Posts Tagged ‘ teachers ’
Whether you have a full-time job and want to make a little money on the side or you would like to earn an income while being a stay-at-home mom or homeschooling your kids, opportunities abound. Getting a minimum wage job is not always cost-effective, nor is it easy to find one with an accommodating schedule. Instead of traditional jobs, numerous teachers and parents are becoming micropreneurs, creating income opportunities that fit their own unique interests, skills and scheduling needs.
Tutoring is an easy way for teachers to make money on the side. You can choose to work for a tutoring company and have them help find clients or simply advertise around your neighborhood. During the school year, parents may hire tutors to help their children improve in a specific subject area. Many also seek out tutors in the summer to help their children get ahead or keep them from losing information during their time away from school. And while tutoring may be best suited for teachers, it is not limited to certified educators. If you have a bachelor’s degree in an area where students need help, you may be qualified to tutor students who need help. Companies such as WyzAnt and Club Z can help you find local students to tutor in your area.
If you have children at home or cannot find students to tutor in your local area, you can also tutor online. Sign up with an online tutoring service such as Tutor.com or TutorVista.com. They will connect you with students who need help in the areas you are qualified to teach. You may also find opportunities to teach students from other countries how to speak English such as through VIPKID or a similar service.
Write a Book
Everyone has a story to tell and, with the Internet, it has never been easier. Turn your advice, creative story ideas or special area of interest into an e-book.

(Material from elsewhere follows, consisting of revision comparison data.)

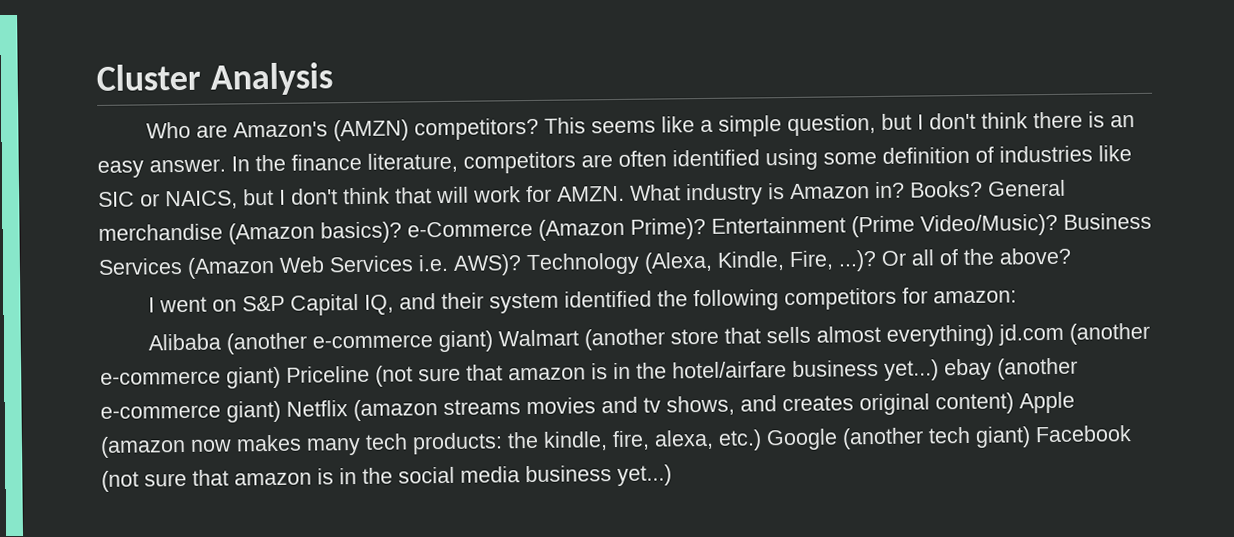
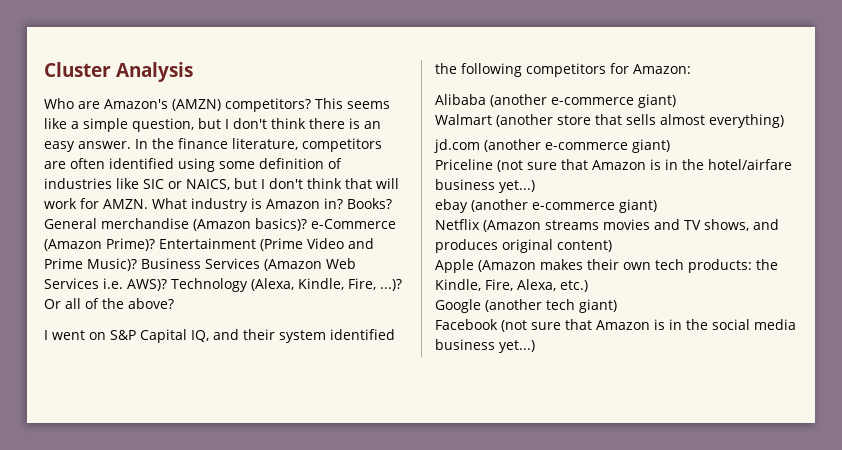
[920,213,1058,237] Video/Music)? -> [307,238,374,249] [44,258,137,271] Video and Prime Music)?
[933,290,1018,304] amazon: -> [633,64,691,74] Amazon:
(494, 341) none -> (676, 101) //
(995, 335) none -> (784, 121) //
(281, 377) none -> (670, 146) //
[508,367,586,381] amazon -> [592,160,646,170] Amazon
(939, 370) none -> (535, 186) //
[286,399,438,422] Netflix (amazon -> [435,219,541,232] // Netflix (Amazon
[643,397,661,413] tv -> [684,220,701,230] TV
[782,395,854,412] creates -> [435,239,498,253] produces
[1019,391,1075,414] [100,429,714,458] Apple (amazon now makes many tech products: the kindle, fire, alexa, -> [435,259,778,273] [435,279,556,291] // Apple (Amazon makes their own tech products: the Kindle, Fire, Alexa,
(762, 440) none -> (588, 286) //
(1031, 437) none -> (617, 306) //
[234,472,312,486] amazon -> [596,320,650,330] Amazon

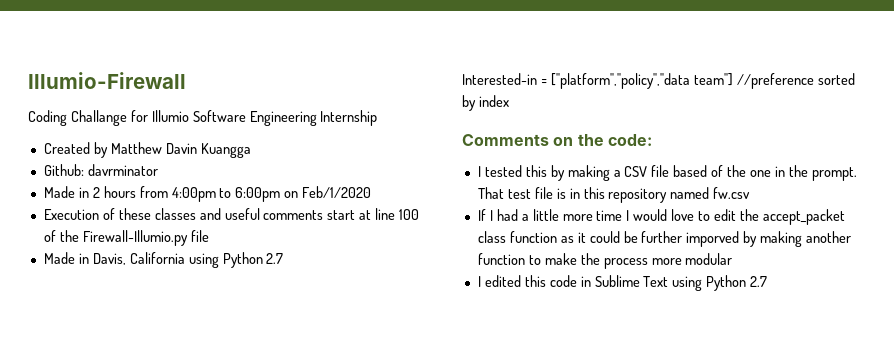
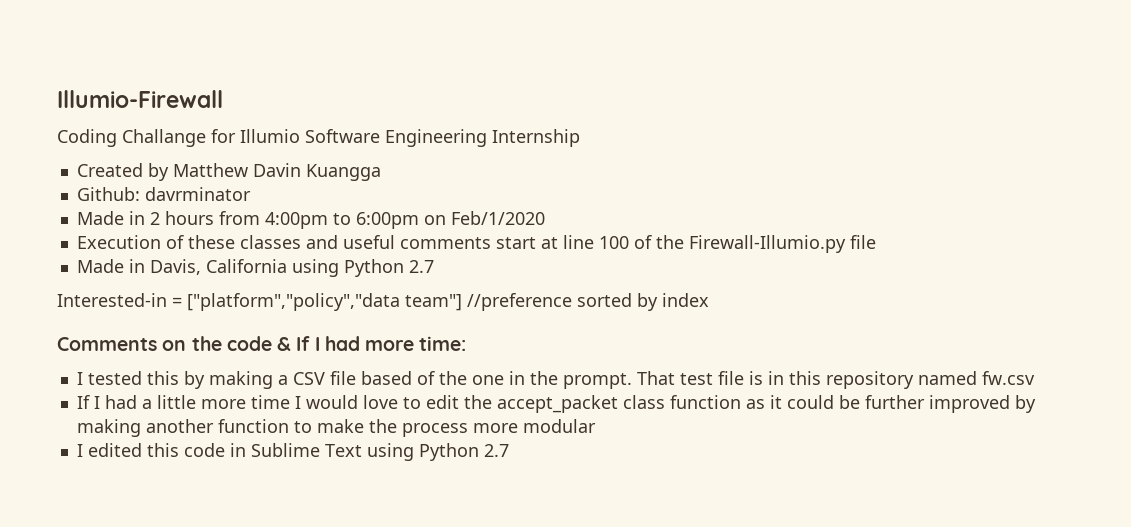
[607,134,652,146] code: -> [226,336,467,351] code & If I had more time:
[686,231,740,247] imporved -> [928,395,1010,413] improved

Do not be intimidated by the idea of writing a book. E-books do not have to be hundreds of pages long. In fact, many e-books are as short as 20,000 words or around 30 pages long. That may be the perfect length to write out your parenting tips, a guide to local events and attractions or a how-to guide related to one of your hobbies. If you are not a strong writer, put your ideas down on paper and then hire another freelance writer or editor to help you shape them into a book. You can then sell your book through online platforms such as Smashwords, CreateSpace or Lulu.

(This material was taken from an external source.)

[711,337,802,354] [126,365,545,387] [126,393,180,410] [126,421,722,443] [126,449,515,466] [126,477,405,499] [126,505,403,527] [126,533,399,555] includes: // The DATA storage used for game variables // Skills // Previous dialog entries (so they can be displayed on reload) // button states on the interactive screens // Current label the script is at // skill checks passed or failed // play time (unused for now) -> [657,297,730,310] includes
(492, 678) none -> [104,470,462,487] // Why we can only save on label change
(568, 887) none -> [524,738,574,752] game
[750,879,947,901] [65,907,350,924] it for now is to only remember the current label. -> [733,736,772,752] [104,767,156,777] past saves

Create Educational Materials
Teachers and homeschooling parents are always creating their own worksheets, quizzes, lesson plans and other educational materials. You can profit from those materials by selling them on a website such as Teachers Pay Teachers. Remember that all materials must be entirely your own, not created using question banks, such as those you will find at HelpTeaching.com or any other copyright-protected artwork.
If you are a certified teacher, you may also be able to make money by creating materials for educational companies. Many educational websites, textbook publishers and educational software designers contract with teachers to have them design lesson plans, worksheets and test questions or have them review materials to ensure they will work well in the classroom. This work can often be done remotely and on a part-time basis during the school year.

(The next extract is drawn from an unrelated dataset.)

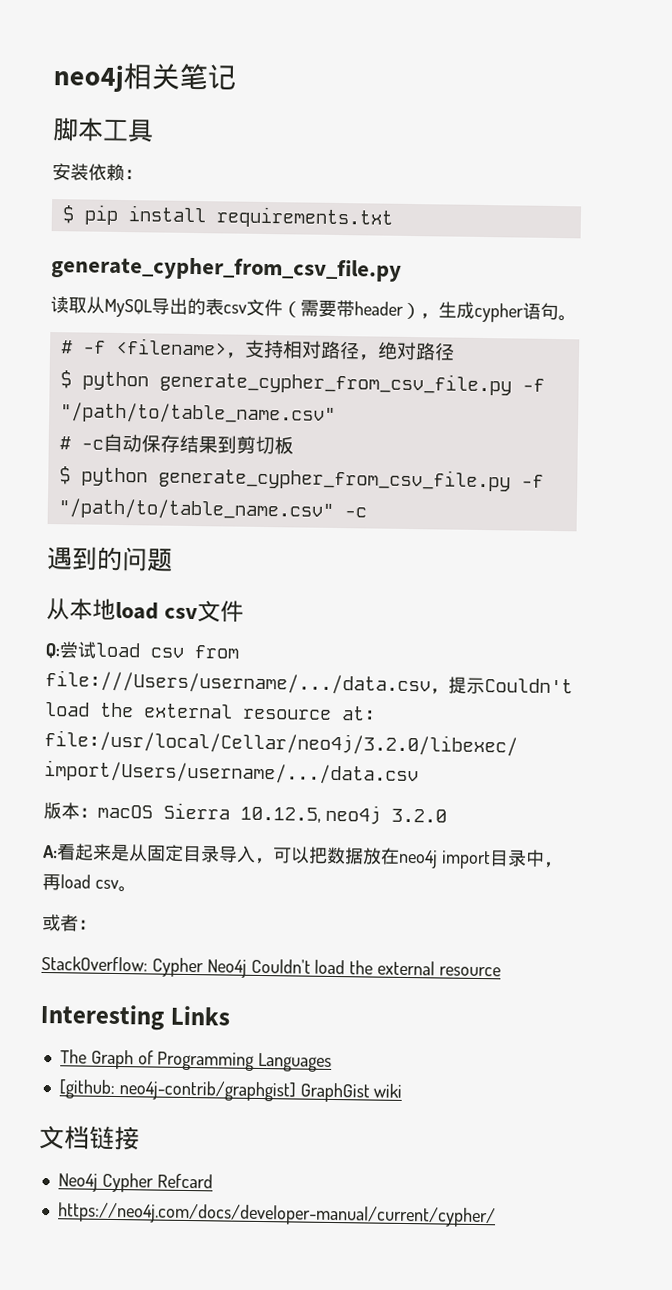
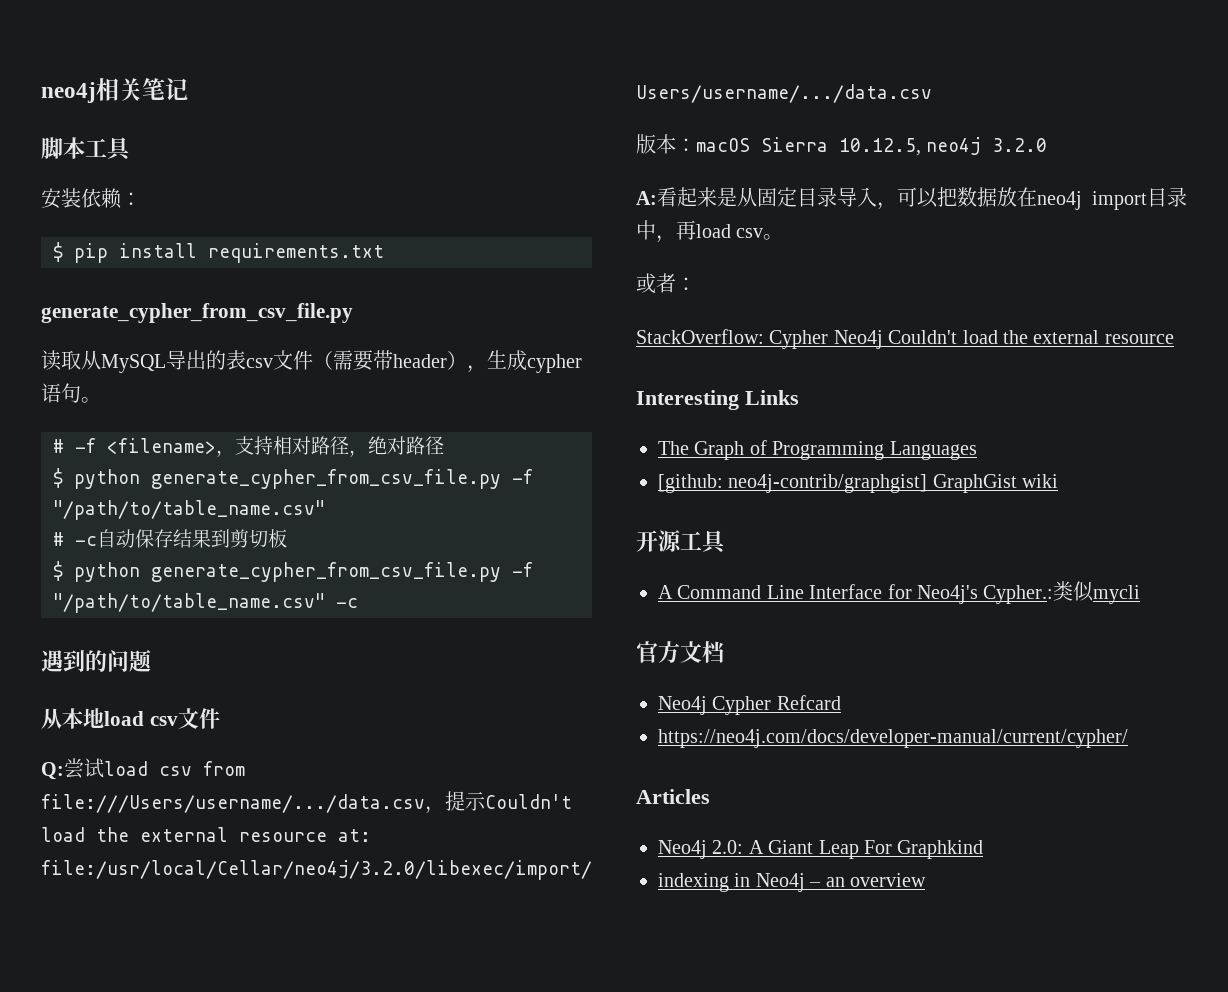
(403, 1090) none -> [636,530,727,554] [658,581,1141,604] [636,641,680,663] 开源工具 // A Command Line Interface for Neo4j's Cypher.:类似mycli // 官方
[89,1125,140,1151] 链接 -> (724, 652) none
(496, 1215) none -> [636,789,710,804] [658,840,984,859] [658,873,926,892] // Articles // Neo4j 2.0: A Giant Leap For Graphkind // indexing in Neo4j – an overview

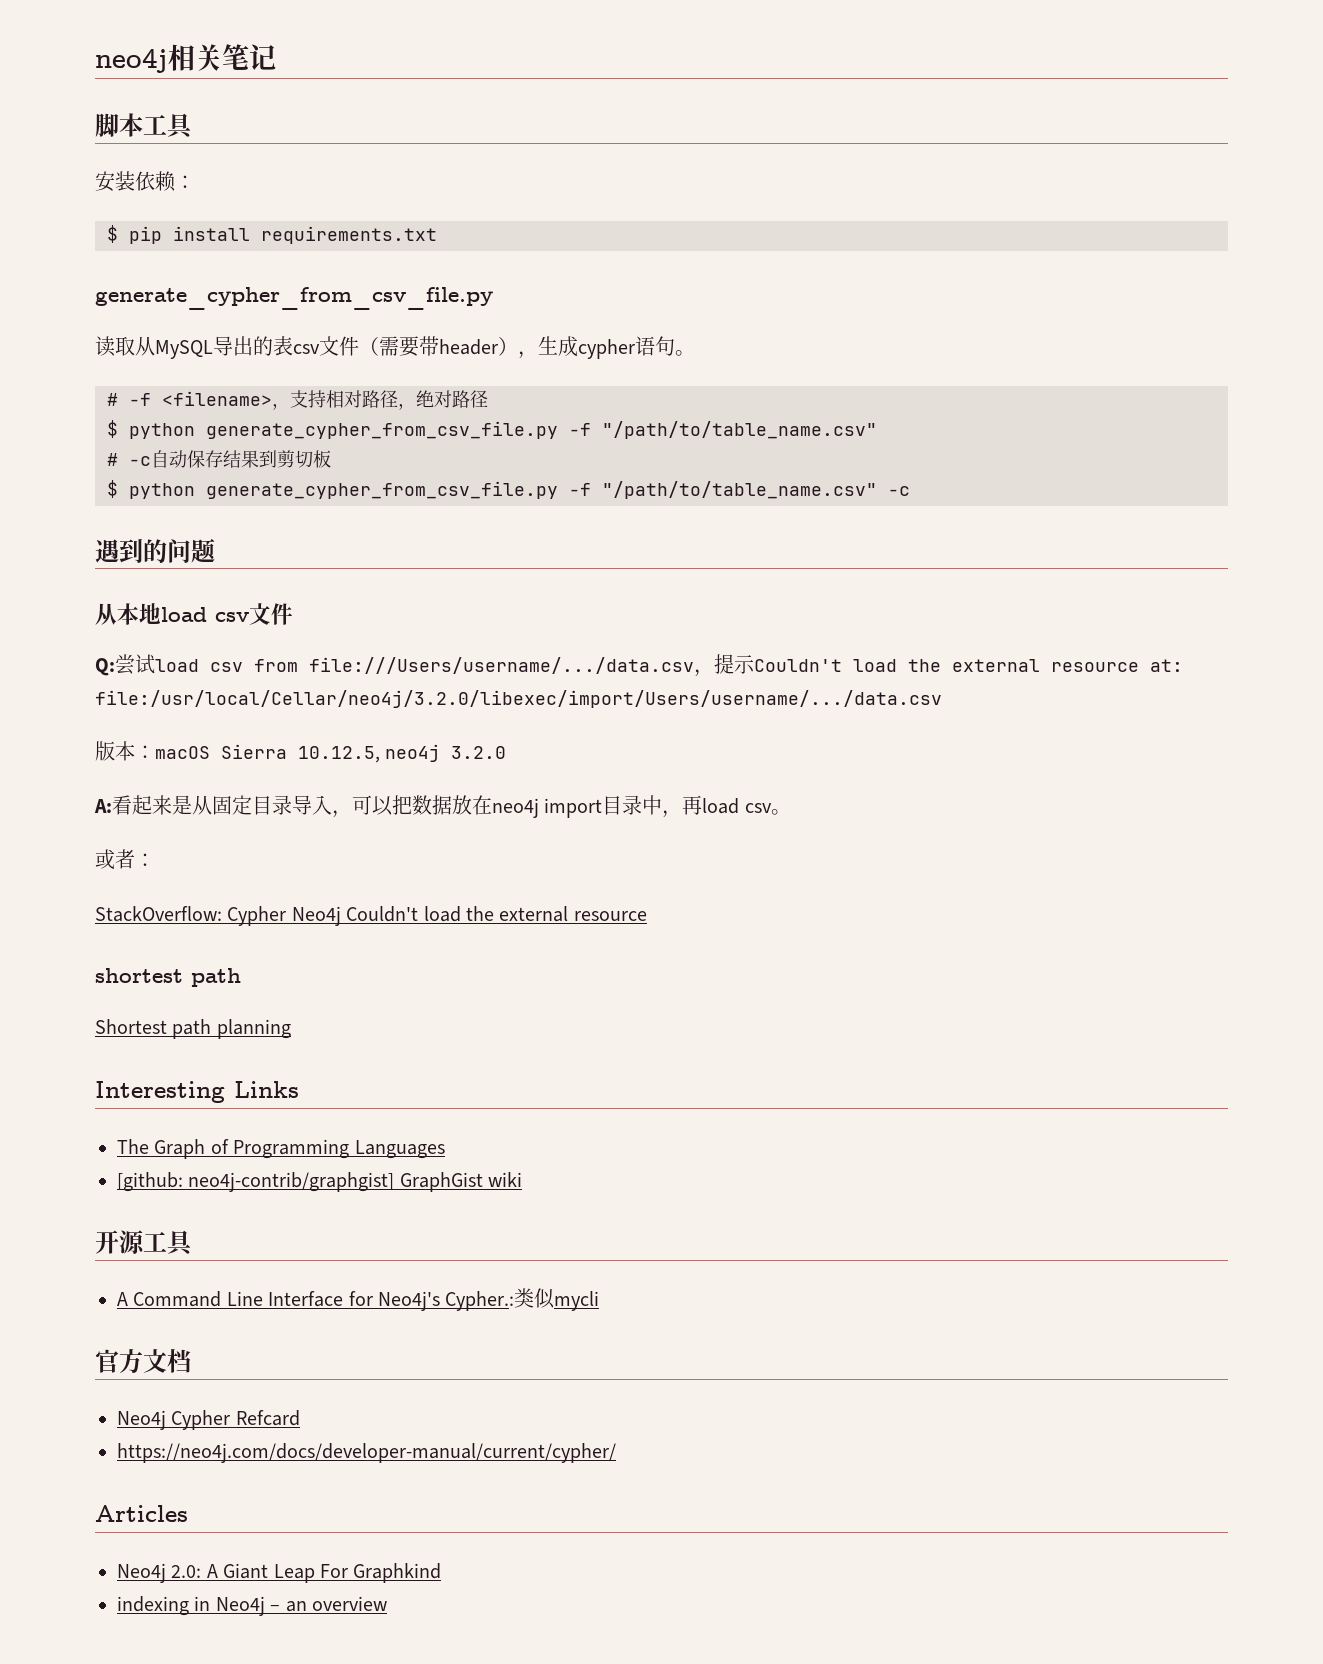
(1174, 339) none -> [95,968,241,987] [95,1019,291,1039] // shortest path // Shortest path planning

If creating educational materials is not your cup of tea or you have other talents, consider getting crafty. Sell your crochet-work, knitting or creative craft projects online using Etsy or another online shopping platform. If you are into stamping or scrapbooking, turn your skills into making stationery and pre-designed scrapbooks. Not sure what to make? Take a stroll around your local craft store for inspiration. A foam circle, some ribbon and artificial flowers could turn into a new wreath-making business. Wood and some paint could become kitschy signs and fun home décor. Flipping furniture is also a big trend. Browse thrift stores on the weekend for desks, hutches, bookshelves, tables, old chairs, and other pieces of furniture to re-stain, paint, and turn into something new.
Be a Tester
When companies launch new websites or products, they need people to test them out. Earn some money on the side by becoming a tester. UserTesting.com hires testers to review websites and answer a few questions about them. Software companies such as Microsoft also hire individuals to test out new products and websites. Not only can you earn money for your work, but you can be one of the first to experience cool new products and websites.
Complete Random Tasks
In some cases, companies have random tasks that they are willing to pay people to do. While the tasks may only pay a few pennies or a few dollars to complete, the more you complete, the more the earnings add up. Websites such as Amazon Mechanical Turk have you complete random tasks, such as verifying website addresses or finding search results. You can also do some field research through apps such as Field Agent and Gigwalk. These apps send you to local businesses to search for products, verify addresses and take photos, giving you the opportunity to earn a few bucks for each task you complete.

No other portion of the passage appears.